Published online by Cambridge University Press: 05 July 2014
MONOGAMY APPROACHED
Scientists have been interested in social monogamy in animals for a long time (Wickler & Seibt, 1983; Dewsbury, 1988). By the end of the Victorian era, animal monogamy was already intuitively fascinating perhaps because it seemed to mirror most closely the living ideal of Western, industrialized societies: human monogamy as reflected in an early description of social monogamy as ‘animal marriage’ (Wundt, 1894). Part of social monogamy's attractiveness probably stemmed from both the assumed and postulated mutual faithfulness of the individuals in these partnerships. Unfortunately, social monogamy, which primarily describes a demographic and close sociospatial relationship between one male and one female, has often been mixed both with exclusive mating as well as joint reproduction and biparental care of offspring. This historical conflation has resulted in misunderstandings and disagreement about the biological meaning of the ‘monogamy phenomenon’ as well as conflicting expectations and interpretations among scientists about selective forces and behavioural traits associated with it (e.g. Wickler & Seibt, 1983; Murray, 1984; Mock, 1985; Dewsbury, 1988; Mock & Fujioka, 1990; Gubernick, 1994).

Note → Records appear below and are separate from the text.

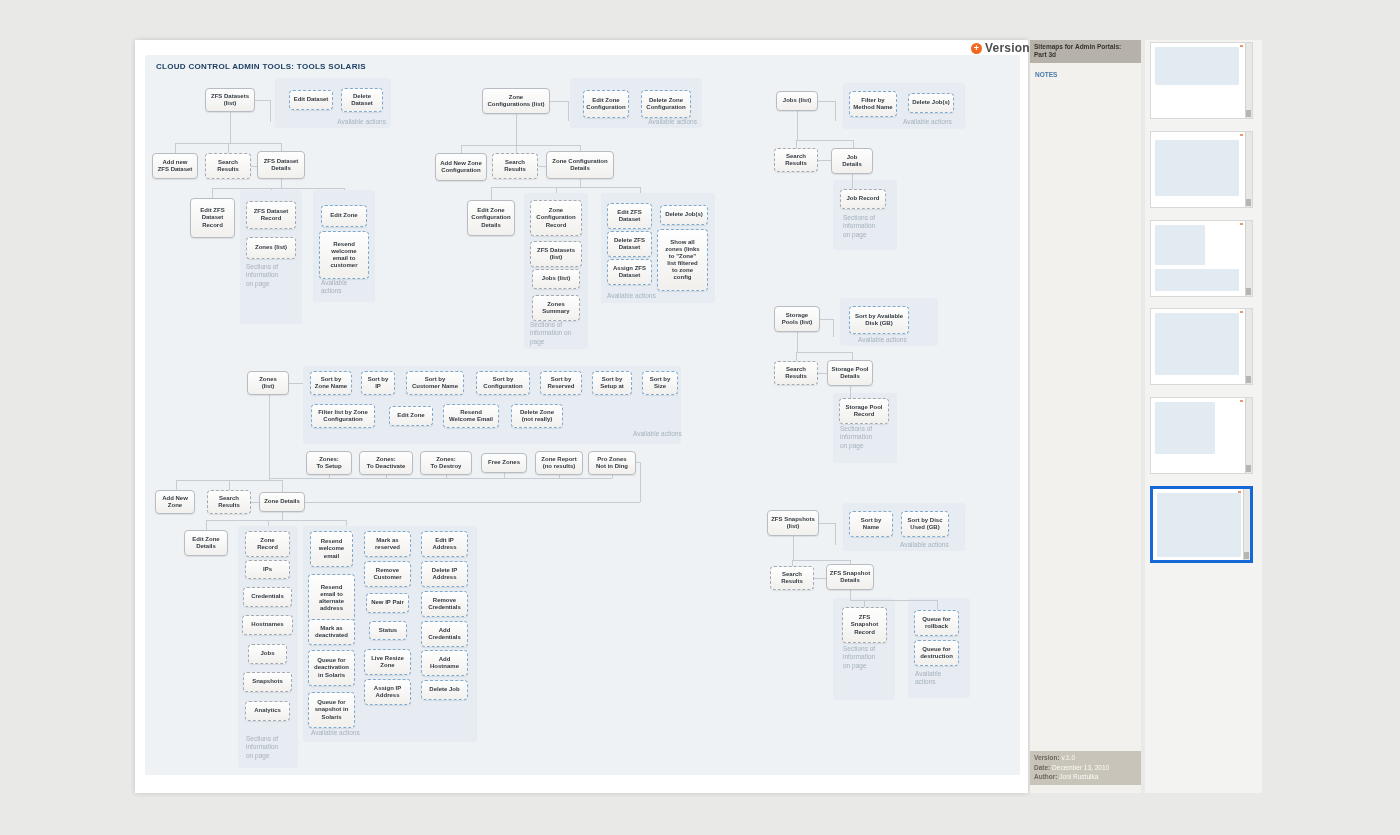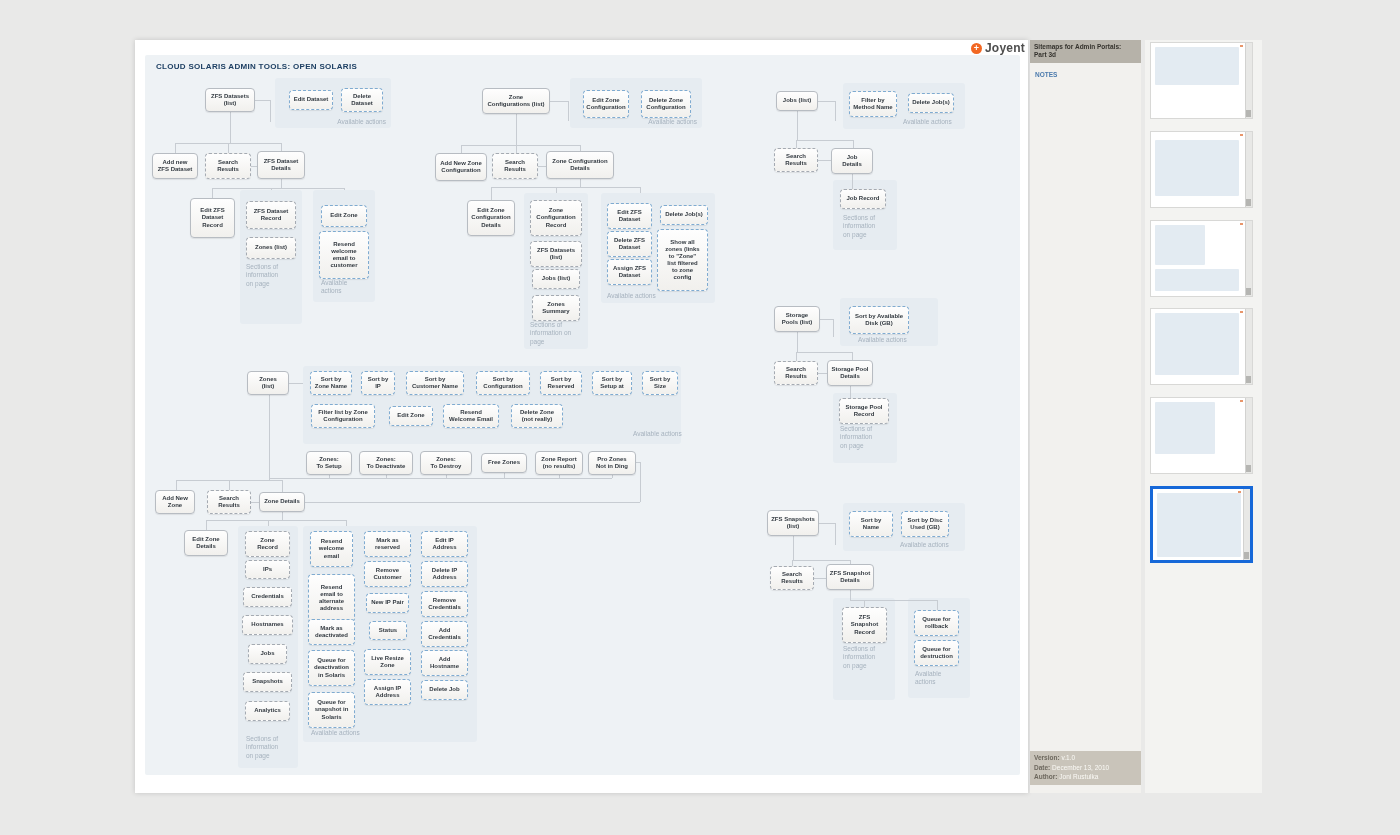--- a/index.html
+++ b/index.html
@@ -62,7 +62,7 @@
 
   <div class="brand">
     <span class="bicon">+</span>
-    <span class="btext">Joyent</span>
+    <span class="btext">Version</span>
   </div>
 
   <div id="diagram">

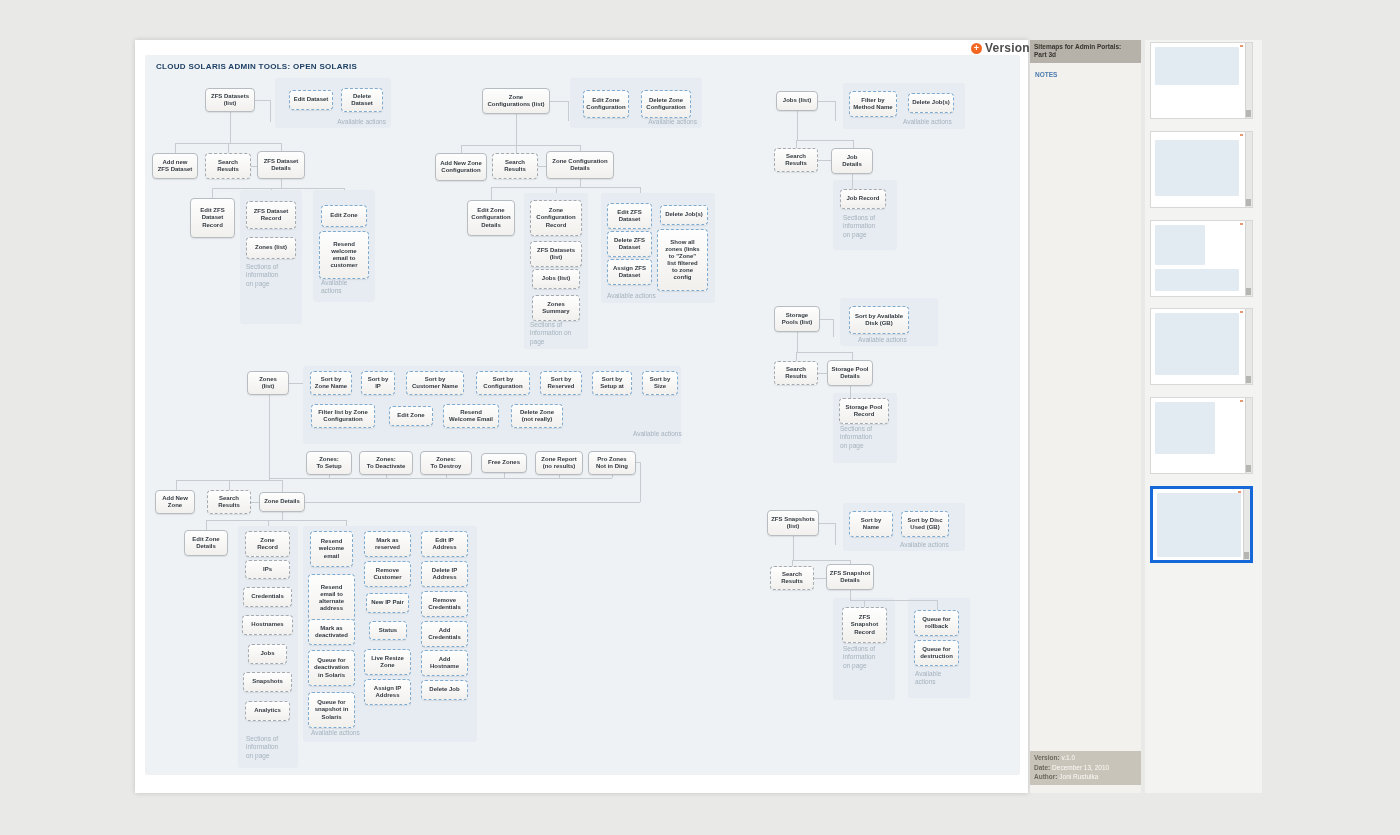--- a/index.html
+++ b/index.html
@@ -58,7 +58,7 @@
 
   <div class="canvas"></div>
   <div class="dpanel"></div>
-  <div class="title">CLOUD SOLARIS ADMIN TOOLS: OPEN SOLARIS</div>
+  <div class="title">CLOUD CONTROL ADMIN TOOLS: TOOLS SOLARIS</div>
 
   <div class="brand">
     <span class="bicon">+</span>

Variation in duration and levels of monogamous partnerships
The definition of social monogamy is that a female and a male each have only a single partner of the opposite sex at a time (Black, 1996; Gowaty, 1996a). The temporal component is important for understanding socially monogamous partnerships because only few sexually reproducing organisms truly establish a unique, holistic, monogamous lifetime partnership in which partnership duration equals the partners’ remaining lifespan (i.e., Southgate et al., 1998).